U.S. Nuclear Budget

Modules:

Module 5:

Legacy Costs of Nuclear Weapons

1. How does the U.S. manage the environmental legacy and human health impacts of its nuclear weapons?

Government Programs

Yucca Mountain

An aerial view of the northern crest of Yucca Mountain, the proposed location for a nuclear waste repository near the test site in Nevada. Source: DOE.

The U.S. nuclear weapons program has had a wide range of detrimental effects to both human health and the environment. Early weapons tests were conducted above ground and below the surface of the sea, spreading radioactive fallout over large areas. Significant radioactive waste has been produced as a byproduct of weapons production. All phases of the nuclear weapons fuel cycle, from mining and milling facilities through waste disposal, have contributed to the need for long-term remediation, and solutions for containment and storage challenges. There are three basic objectives for programs concerned with the environmental legacy of U.S. nuclear weapons, all of which rely on ongoing Congressional funding for their implementation.

The three program objectives are:

    1. To maintain retired or unused facilities in a safe and secure fashion, and to prevent further harm to the environment, workers, and anyone living nearby;
    2. To undertake detailed studies that identify and characterize the waste and hazards associated with managing and removing it, a task often complicated by poor-to-nonexistent Cold War recordkeeping;
    3. To prepare a waste management and cleanup plan that identifies objectives and timetables, sometimes prepared in consultation with state governments.

Cleanup: A Vast Operation

Managing the environmental legacy of U.S. nuclear weapons is a monumental and unprecedented effort because of the tremendous amount of waste produced.

Trucks Hauling Nuclear Waste

Numerous trucks transport nuclear waste excavated from Technical Area 21, where plutonium was refined and produced in metallic form at the Los Alamos National Laboratory. Source: DOE.

According to the 1995 Galvin Report, [1] weapons-related activities during the Cold War resulted in:

    • About 77 million gallons of very dangerous high-level radioactive waste left over from the production of plutonium;
    • Approximately 2.5 million cubic meters of low-level radioactive waste;
    • Over one million storage drums of hazardous waste, plus an additional three million cubic meters of buried waste, much of which leaked into soil and groundwater.

Cleanup Activities

Tasks include:

    • Packaging and disposal of toxic and radioactive wastes;
    • Decontamination and destruction of old buildings and equipment;
    • Remediation of contaminated land and water.
Nuclear Waste Clean Up

In 2012, ten nuclear reprocessing tanks were delivered to the Salt Waste Reprocessing Facility at the Savannah River Site in South Carolina; Containers of nuclear waste are being removed from the underground sites at the Hanford Nuclear Site and sent for reprocessing. Source: DOE. The scarred landscape of the former Nevada Test Site. Source: NNSA.

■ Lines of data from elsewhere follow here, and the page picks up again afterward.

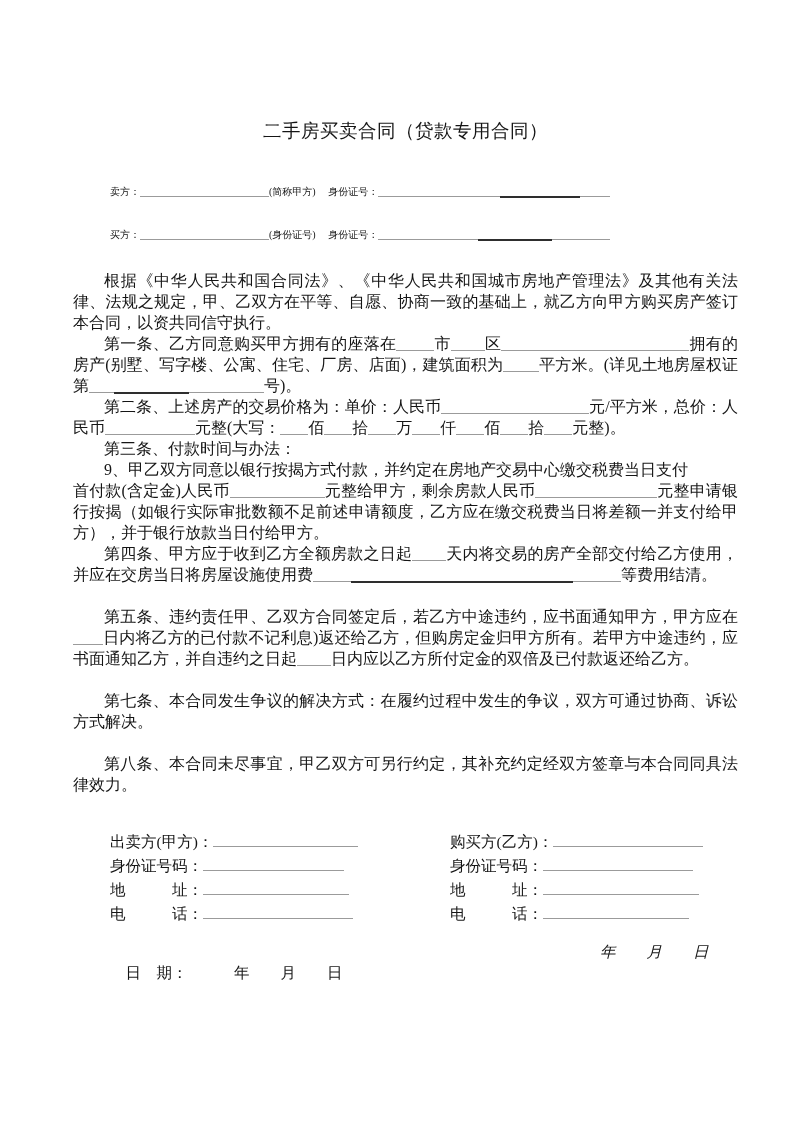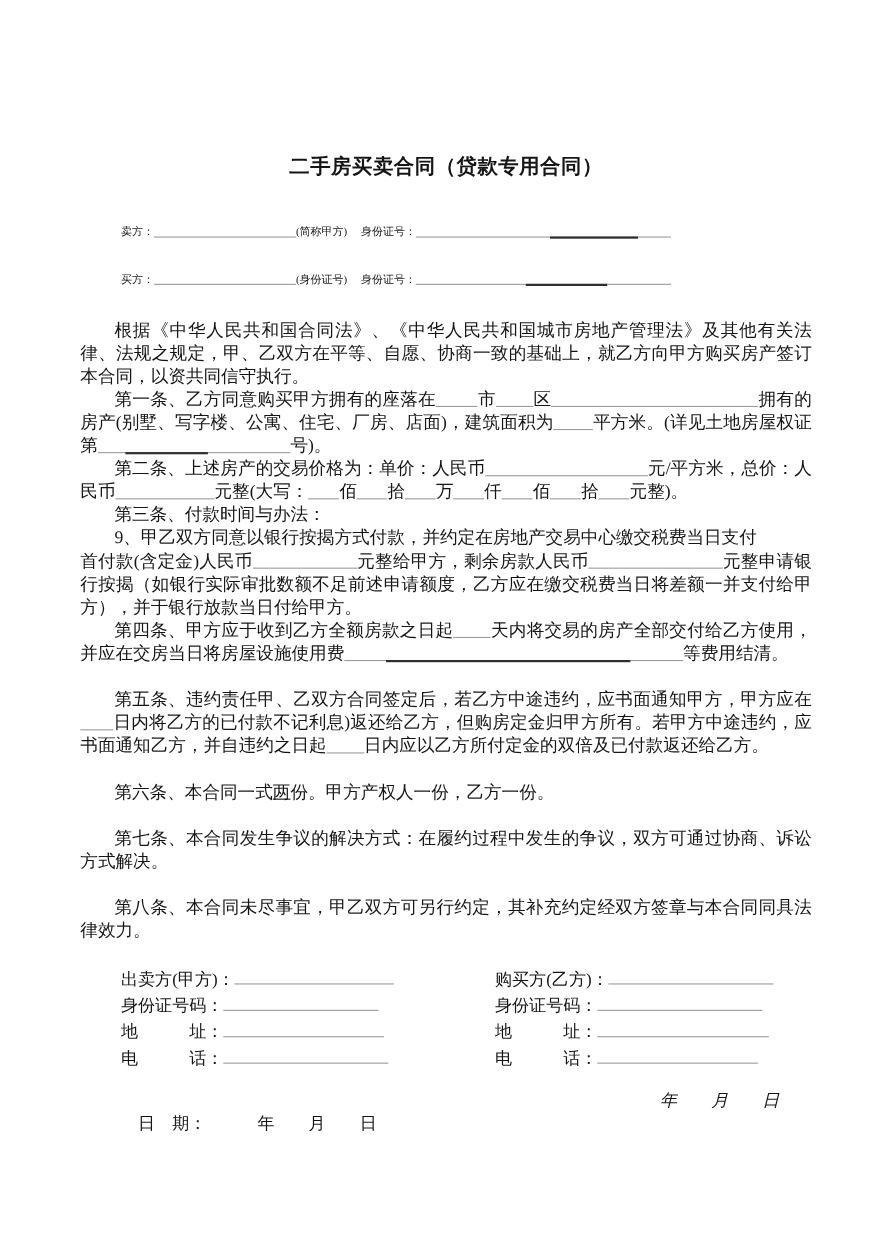--- a/index.html
+++ b/index.html
@@ -17,11 +17,10 @@
   }
   .title {
     font-family:"Liberation Sans","DejaVu Sans",sans-serif;
-    font-size:18.5px; font-weight:bold;
+    font-size:18.5px; font-weight:normal;
     text-align:center; letter-spacing:.5px;
     margin-bottom:38px;
     white-space:nowrap;
-    margin-top:20px;
   }
   .para {
     font-size:16px; line-height:21px;

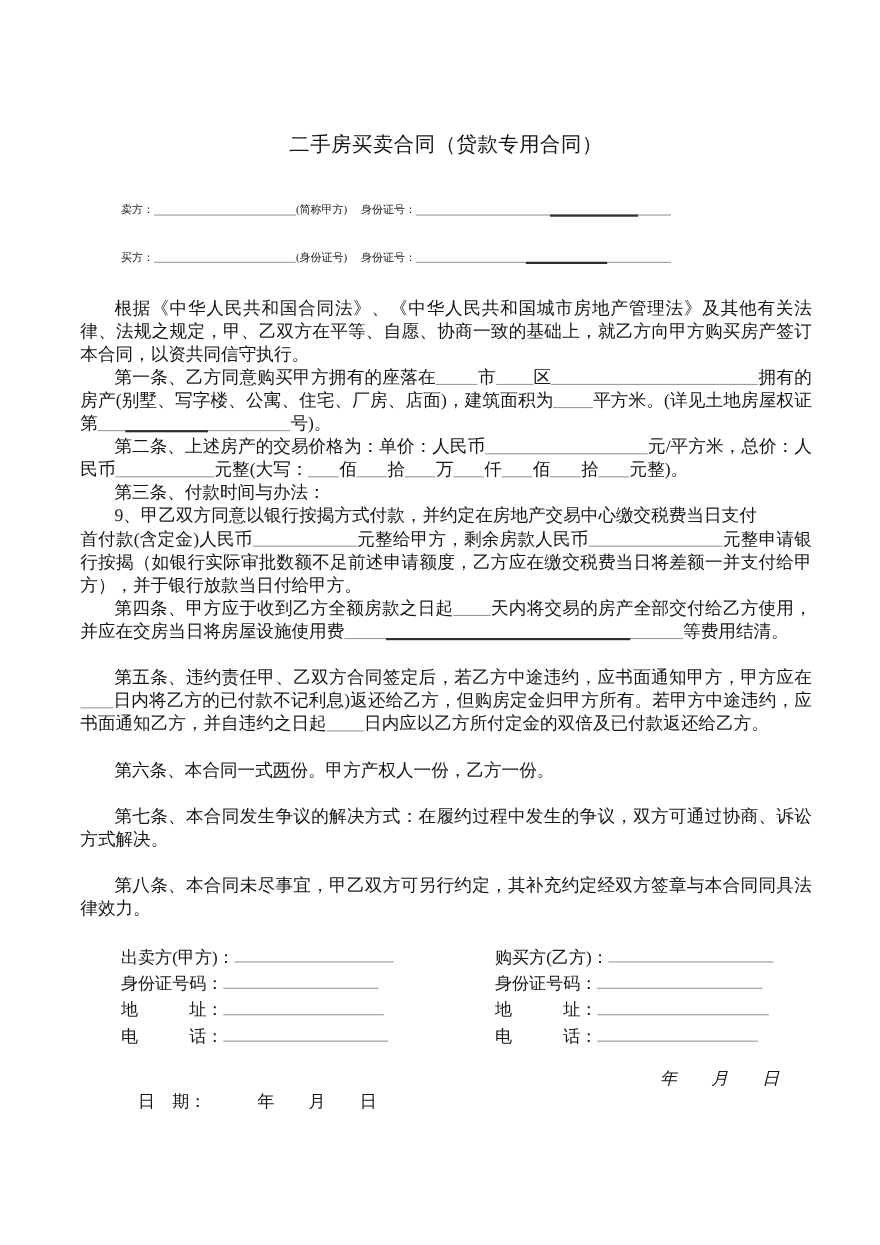--- a/index.html
+++ b/index.html
@@ -74,7 +74,6 @@
   <p class="para indent"><span>9、甲乙双方同意以银行按揭方式付款，并约定在房地产交易中心缴交税费当日支付</span><br><span>首付款(含定金)人民币</span><span class="blank" style="width: 95px;"></span><span>元整给甲方，剩余房款人民币</span><span class="blank" style="width: 122px;"></span><span>元整申请银行按揭（如银行实际审批数额不足前述申请额度，乙方应在缴交税费当日将差额一并支付给甲方），并于银行放款当日付给甲方。</span></p>
   <p class="para indent"><span>第四条、甲方应于收到乙方全额房款之日起</span><span class="blank" style="width: 34px;"></span><span>天内将交易的房产全部交付给乙方使用，并应在交房当日将房屋设施使用费</span><span class="blank" style="width: 308px;"><i style="left: 38px; width: 222px;"></i></span><span>等费用结清。</span></p>
   <p class="para indent gap-top"><span>第五条、违约责任甲、乙双方合同签定后，若乙方中途违约，应书面通知甲方，甲方应在</span><span class="blank" style="width: 30px;"></span><span>日内将乙方的已付款不记利息)返还给乙方，但购房定金归甲方所有。若甲方中途违约，应书面通知乙方，并自违约之日起</span><span class="blank" style="width: 34px;"></span><span>日内应以乙方所付定金的双倍及已付款返还给乙方。</span></p>
-  <p class="para indent gap-top"><span>第六条、本合同一式</span><span class="ul-text">两</span><span>份。甲方产权人一份，乙方一份。</span></p>
   <p class="para indent gap-top"><span>第七条、本合同发生争议的解决方式：在履约过程中发生的争议，双方可通过协商、诉讼方式解决。</span></p>
   <p class="para indent gap-top"><span>第八条、本合同未尽事宜，甲乙双方可另行约定，其补充约定经双方签章与本合同同具法律效力。</span></p>
 

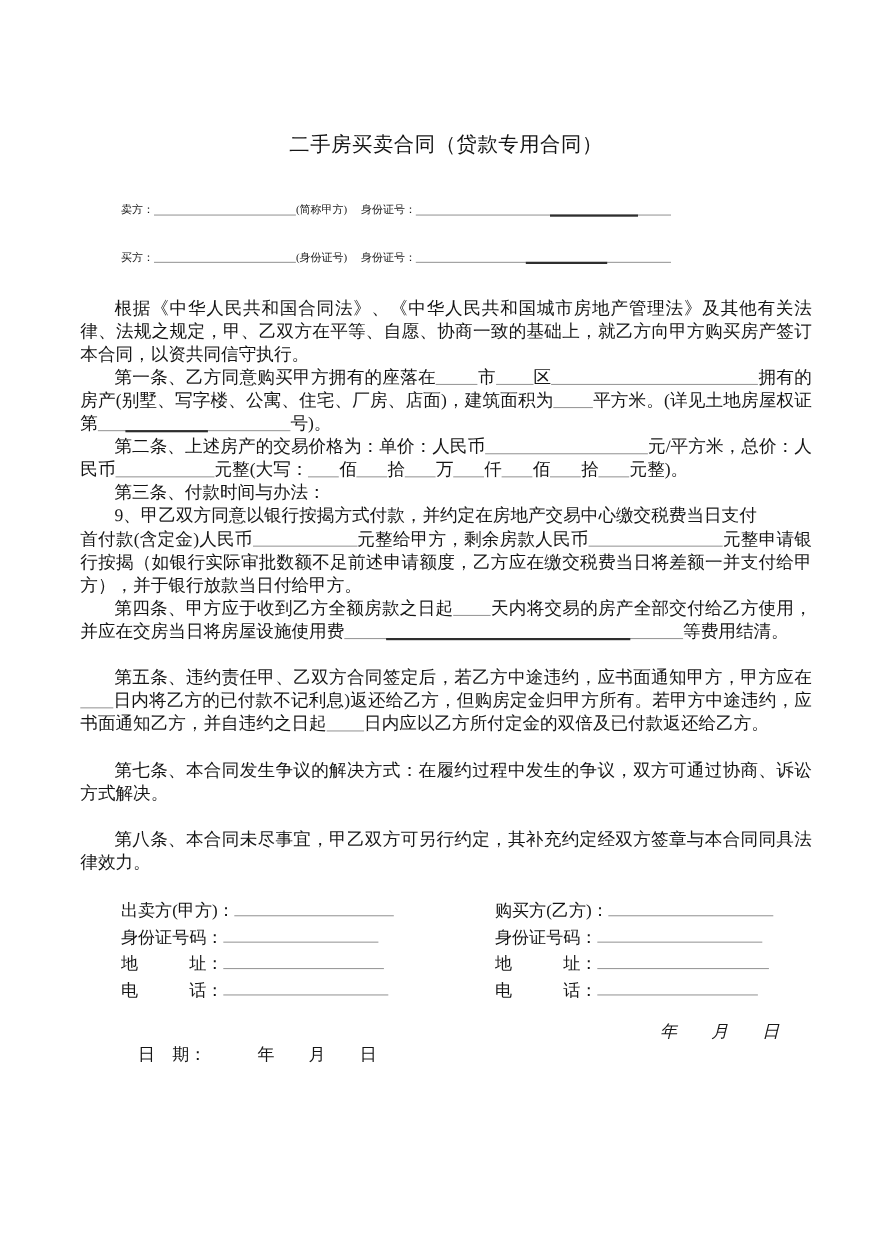--- a/index.html
+++ b/index.html
@@ -43,7 +43,7 @@
     border-bottom:2px solid #2e2e2e;
   }
   .ul-text { text-decoration:underline; }
-  .sig { display:flex; margin-top:23px; }
+  .sig { display:flex; margin-top:36px; }
   .sig-col-left { width:340px; margin-left:37px; }
   .sig-col-right { flex:1; }
   .sig-line {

The Health Costs of Fallout

Sheep Testing

Scientists at Hanford Nuclear Site, Washington, testing sheep’s thyroid gland for signs of radiation poisoning. Source: DOE via WikiMedia Commons.

Programs also compensate people who were harmed by nuclear weapons production and testing (e.g., civilians living in certain congressionally-approved counties downwind of the Nevada Test Site or workers at nuclear weapons production facilities). The Department of Justice and the Department of Labor are responsible for overseeing efforts to review claims and award payments.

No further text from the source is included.